THE PROBLEM:
Quote the records in full and leave their pictures out.

* * * * * * *

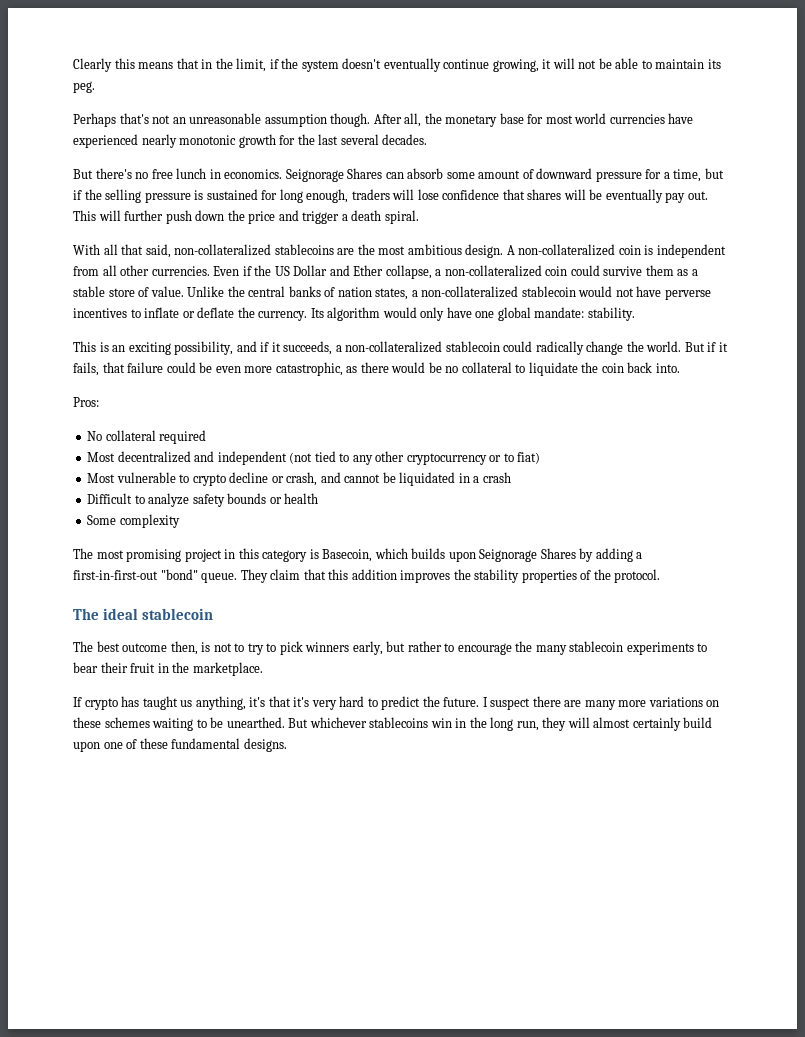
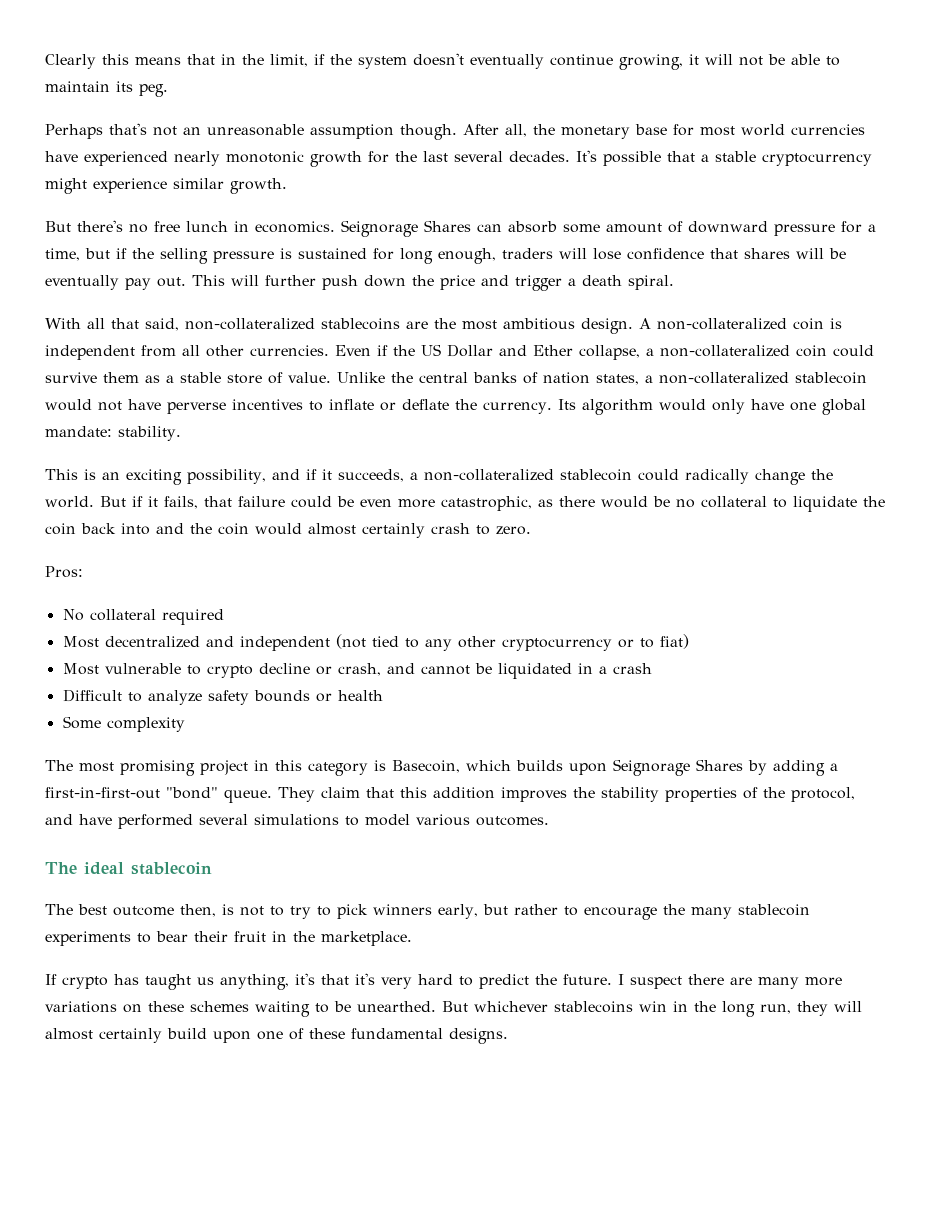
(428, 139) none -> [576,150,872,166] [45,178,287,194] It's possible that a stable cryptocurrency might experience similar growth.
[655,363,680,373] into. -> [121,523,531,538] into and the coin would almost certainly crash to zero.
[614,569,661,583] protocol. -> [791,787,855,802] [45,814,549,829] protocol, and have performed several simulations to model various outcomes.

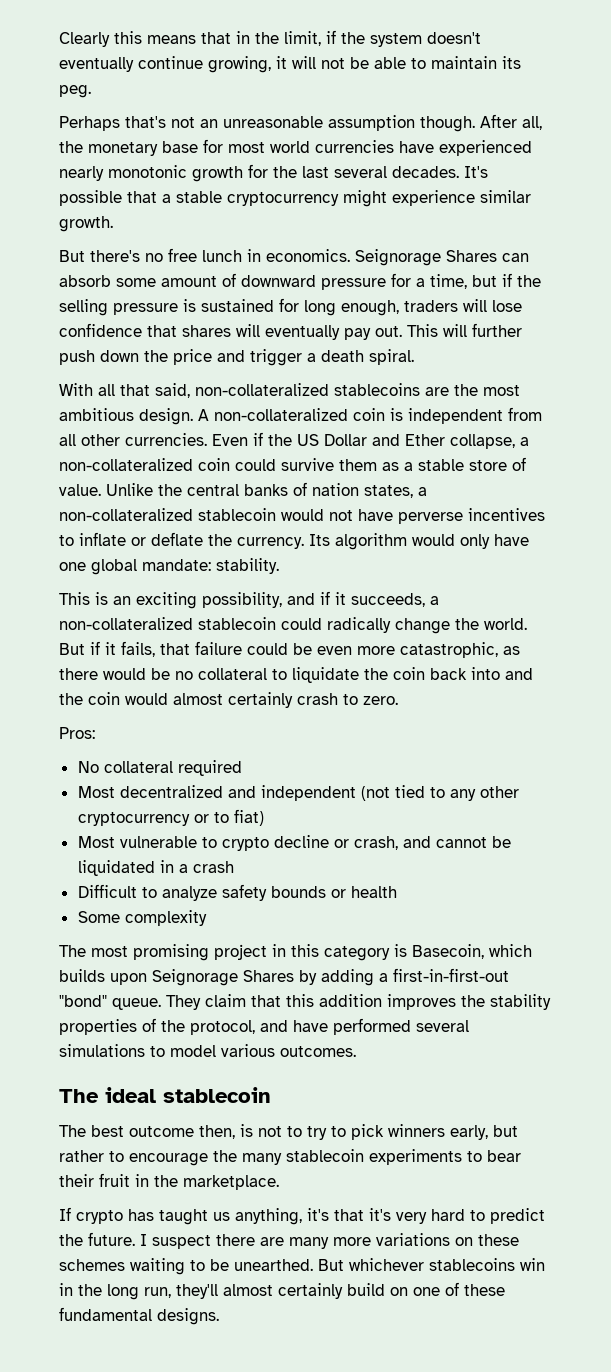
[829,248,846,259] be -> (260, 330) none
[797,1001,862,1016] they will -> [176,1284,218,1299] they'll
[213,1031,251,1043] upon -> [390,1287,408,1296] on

* * * * * * *

SOLUTION TO THE PROBLEM:
(428, 139) none -> [576,150,872,166] [45,178,287,194] It's possible that a stable cryptocurrency might experience similar growth.
[655,363,680,373] into. -> [121,523,531,538] into and the coin would almost certainly crash to zero.
[614,569,661,583] protocol. -> [791,787,855,802] [45,814,549,829] protocol, and have performed several simulations to model various outcomes.

[829,248,846,259] be -> (260, 330) none
[797,1001,862,1016] they will -> [176,1284,218,1299] they'll
[213,1031,251,1043] upon -> [390,1287,408,1296] on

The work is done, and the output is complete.